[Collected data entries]
- - - - -

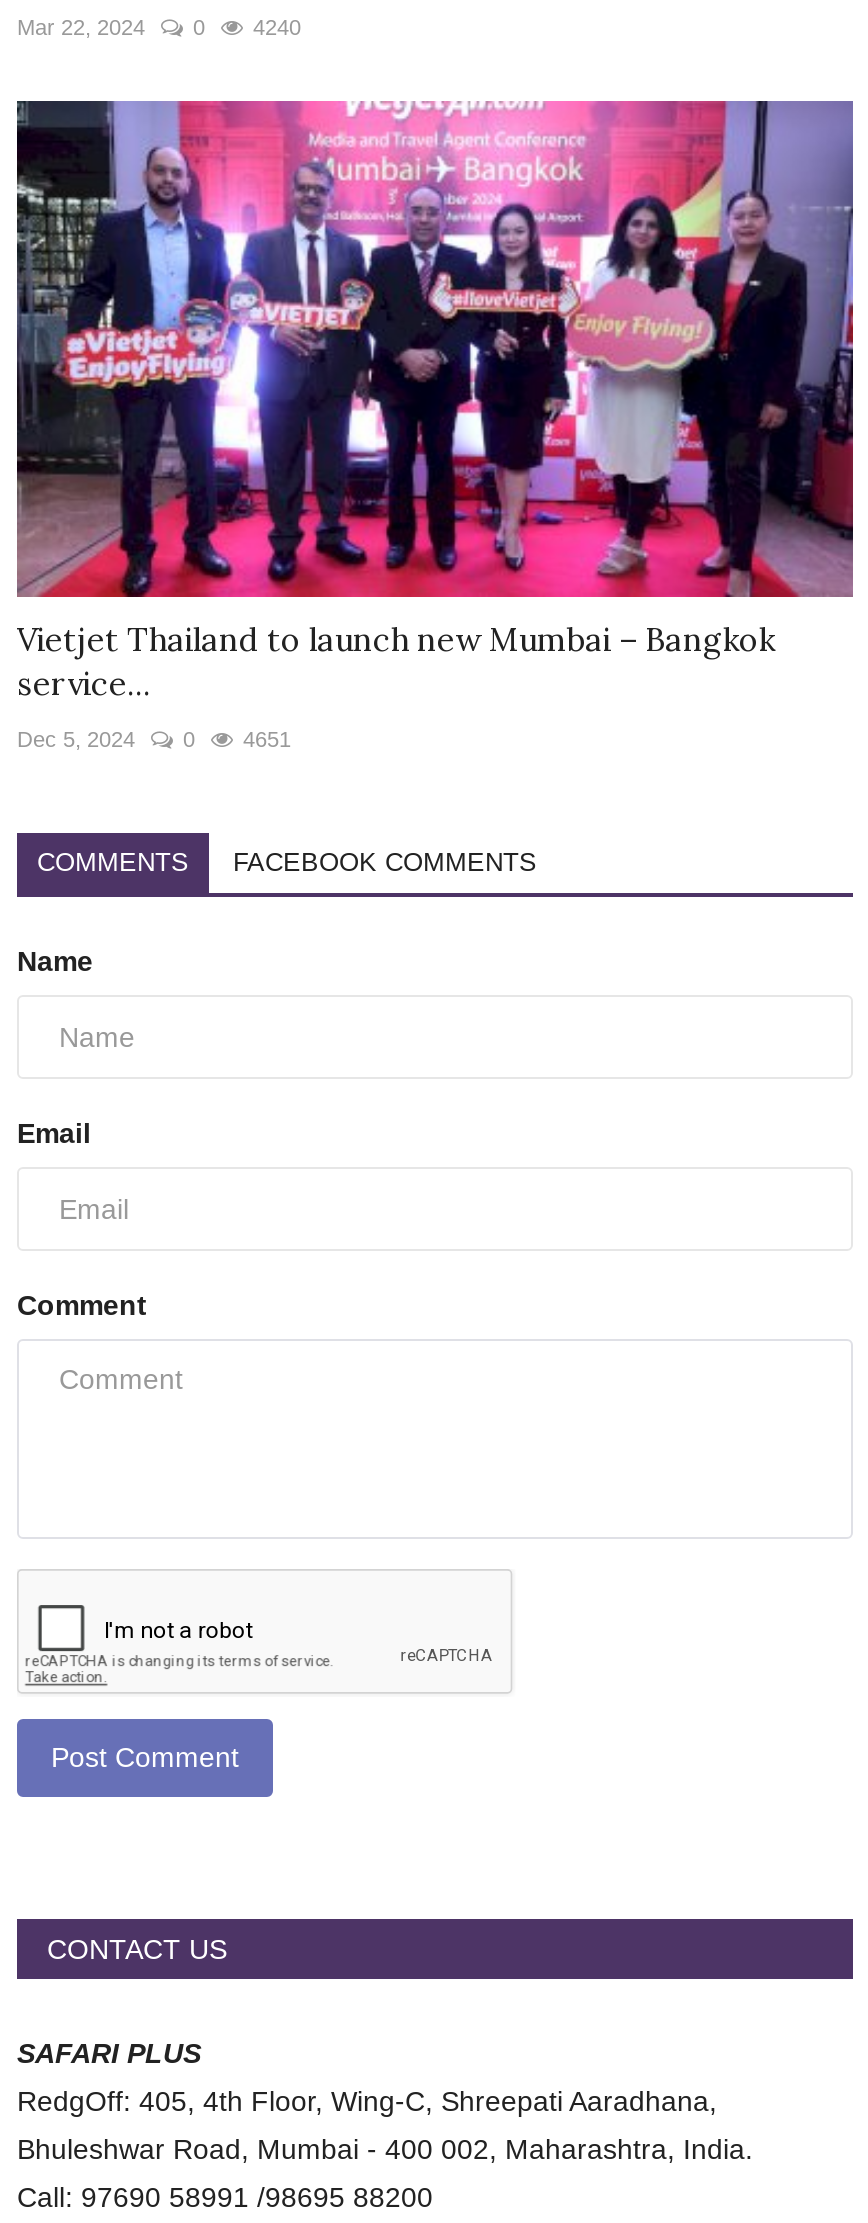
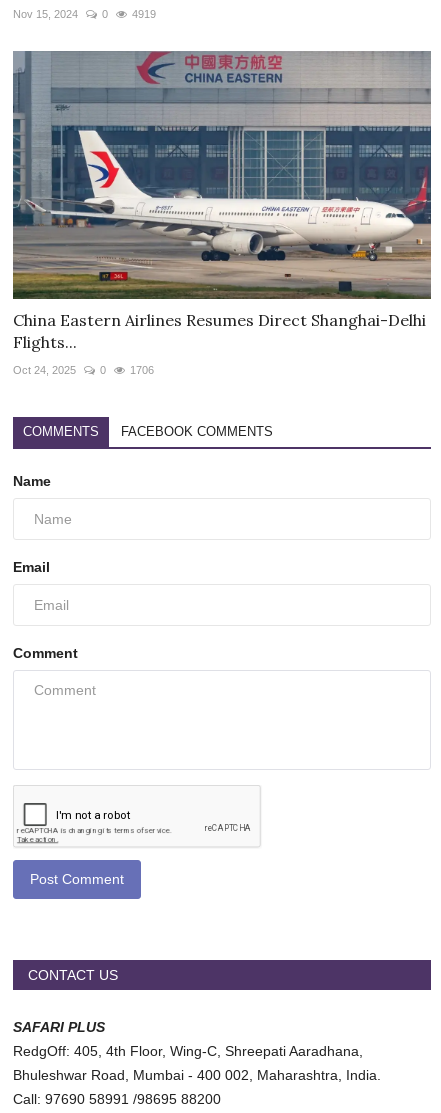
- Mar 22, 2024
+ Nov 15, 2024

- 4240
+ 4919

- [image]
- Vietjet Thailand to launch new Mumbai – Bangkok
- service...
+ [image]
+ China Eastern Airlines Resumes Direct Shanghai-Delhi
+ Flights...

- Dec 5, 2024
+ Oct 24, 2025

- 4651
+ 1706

- - - - -

- **TASK INSTRUCTIONS**
A faithful copy of the records above, without images, is what to give back.

- **EXERCISE RESPONSE**
- Mar 22, 2024
+ Nov 15, 2024

- 4240
+ 4919

- [image]
- Vietjet Thailand to launch new Mumbai – Bangkok
- service...
+ [image]
+ China Eastern Airlines Resumes Direct Shanghai-Delhi
+ Flights...

- Dec 5, 2024
+ Oct 24, 2025

- 4651
+ 1706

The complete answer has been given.